10The loess sequence of Middle Belgium is divided into lithostratigraphic units recently defined by Haesaerts et al. (2011a). The definition of the different lithologic and pedological units has often evolved since the first modern version proposed by Gullentops (1954). The most recent definition of the Late Pleistocene units is presented by Pirson et al. (2009) while Haesaerts et al. (2011b) focus on the sequence between Eemian and the beginning of the Weichselian early pleniglacial. The main units are described below, from bottom to top.
11The Rocourt Pedocomplex is probably the most studied lithostratigraphic unit in NW Europe due to its palaeoclimatic evolution records and the presence of numerous artifacts (Haesaerts & Mestdagh, 2000; Haesaerts et al., 2011b; Pirson & Di Modica, 2011). In Belgium, this unit was firstly defined in detail as the ‘Rocourt Soil’ by Gullentops (1954) in the Gritten sand pit (Rocourt, NW of Liège) as a well developed red brown illuviated horizon (B2t) overlain by a 10 cm thick whitish eluviated horizon (E), all attributed to the last interglacial. Afterwards three distinct pedogeneses have been distinguished. The present-day system allocates the three pedogeneses to the following pedological units: the Harmignies Soil, and the Villers-Saint-Ghislain A and B Soils (VSG-A, VSG-B) (Haesaerts, 1978; Haesaerts & Van Vliet-Lanoë, 1981; Haesaerts et al., 1999, 2011b). The eluviated whitish horizon on the top of the Rocourt pedocomplex has been named Whitish horizon of Momalle (WHM) (Haesaerts et al., 1997a). Thermoluminescence (TL) dating specifies the age for the Rocourt Pedocomplex between 120 and 70 ka (Van den Haute et al., 2003) corresponding to the last interglacial and the Weichselian early glacial. The top of the Rocourt Pedocomplex represents the upper limit of the Hainaut Member of the Veldwezelt Formation (Haesaerts et al., 2011a).

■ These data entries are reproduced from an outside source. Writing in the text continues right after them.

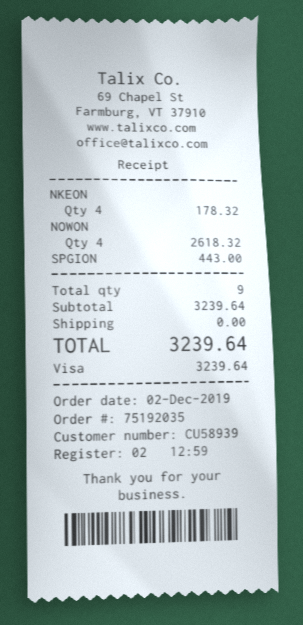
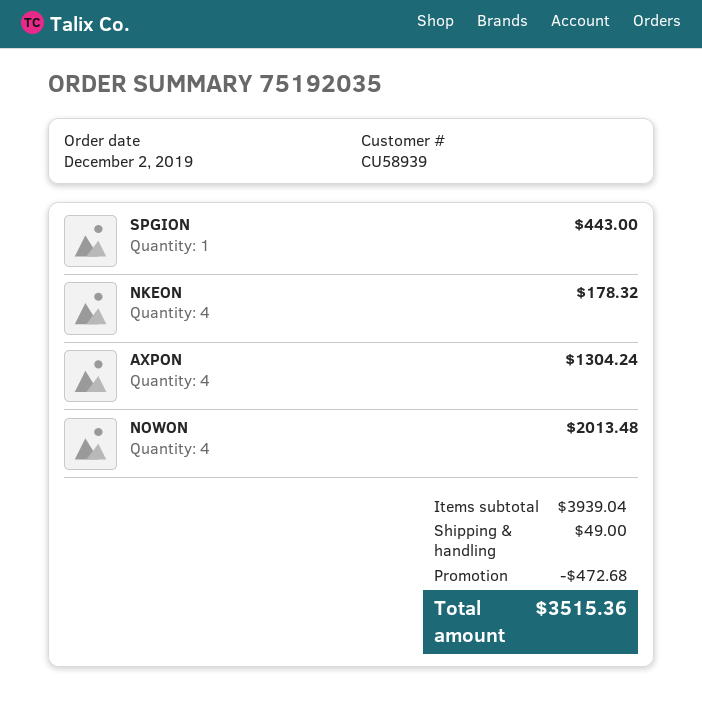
NOWON: 4 for 2618.32 -> 4 for 2013.48
AXPON: none -> 4 for 1304.24
subtotal: 3239.64 -> 3939.04
discount: none -> 472.68
shipping: 0.00 -> 49.00
total: 3239.64 -> 3515.36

12The Rocourt Pedocomplex is overlain by the Humiferous Complex of Remicourt (HCR – named by Haesaerts et al., 1997a from the Remicourt sequence), also named Warneton pedocomplex (Paepe, 1967a, 1967b; see also Van Vliet-Lanoë, 1990). This is a dark horizon, Chernozem-like soil, related to the end of the Weichselian early glacial dated between 100 and 70 ka (TL dating, Van den Haute et al., 2003). More recently correlation with the Greenland reference sequence for Late Pleistocene places the HCR between 80 and 78 ka (Haesaerts et al., 2011b). The HCR is subdivided into three units (Haesaerts et al., 1999; Pirson, 2007). The first one forms the lower third of the layer and is distinguished from the two upper parts by intense bioturbation evidence. The lower and the medium parts are separated by a hiatus. Enstatite-rich volcanic minerals have been discovered in the two upper thirds of the HCR for the first time in the Gritten sand pit (Gullentops, 1954) and afterwards in many other sites in Belgium (Juvigné, 1977; Juvigné & Semmel, 1988; Juvigné et al., 2008, 2013; Pouclet et al., 2008; Pirson & Juvigné, 2011). The enstatite-rich tephra was named by Juvigné as the Rocourt Tephra (Juvigné, 1977; Juvigné, 1993). The HCR is included into the Warneton Member of the Gembloux Formation (Haesaerts et al., 2011a).
13The Malplaquet Soil is described as an illuviated brown soil (E.B.2 of the Harmignies sequence, Haesaerts & Van Vliet, 1974) located above the HCR but often separated from it by laminated deposits. It was previously considered as the third pedogenesis of the Rocourt Pedocomplex (Haesaerts et al., 2011b). TL dating gives an age close to 80.2 ± 8.2 ka for the Malplaquet Soil from the Harmignies sequence (Frechen et al., 2001), in the first half of Weichselian early pleniglacial. The correlation with the Greenland reference sequence positions this soil around 76 ka, in agreement with TL data (Haesaerts et al., 2011b).
14The Vaux Soil is located in the early Weichselian middle pleniglacial, with an age between ca 40 and ca 42 ka BP (14C, Pirson et al., 2006). This is described as an argillaceous illuviated brown soil (H.B.4 of the Harmignies sequence, Haesaerts & Van Vliet-Lanoë, 1974). The Vaux Soil is attributed to a part of the Vellereille Member of the Gembloux Formation (Haesaerts et al., 2011a).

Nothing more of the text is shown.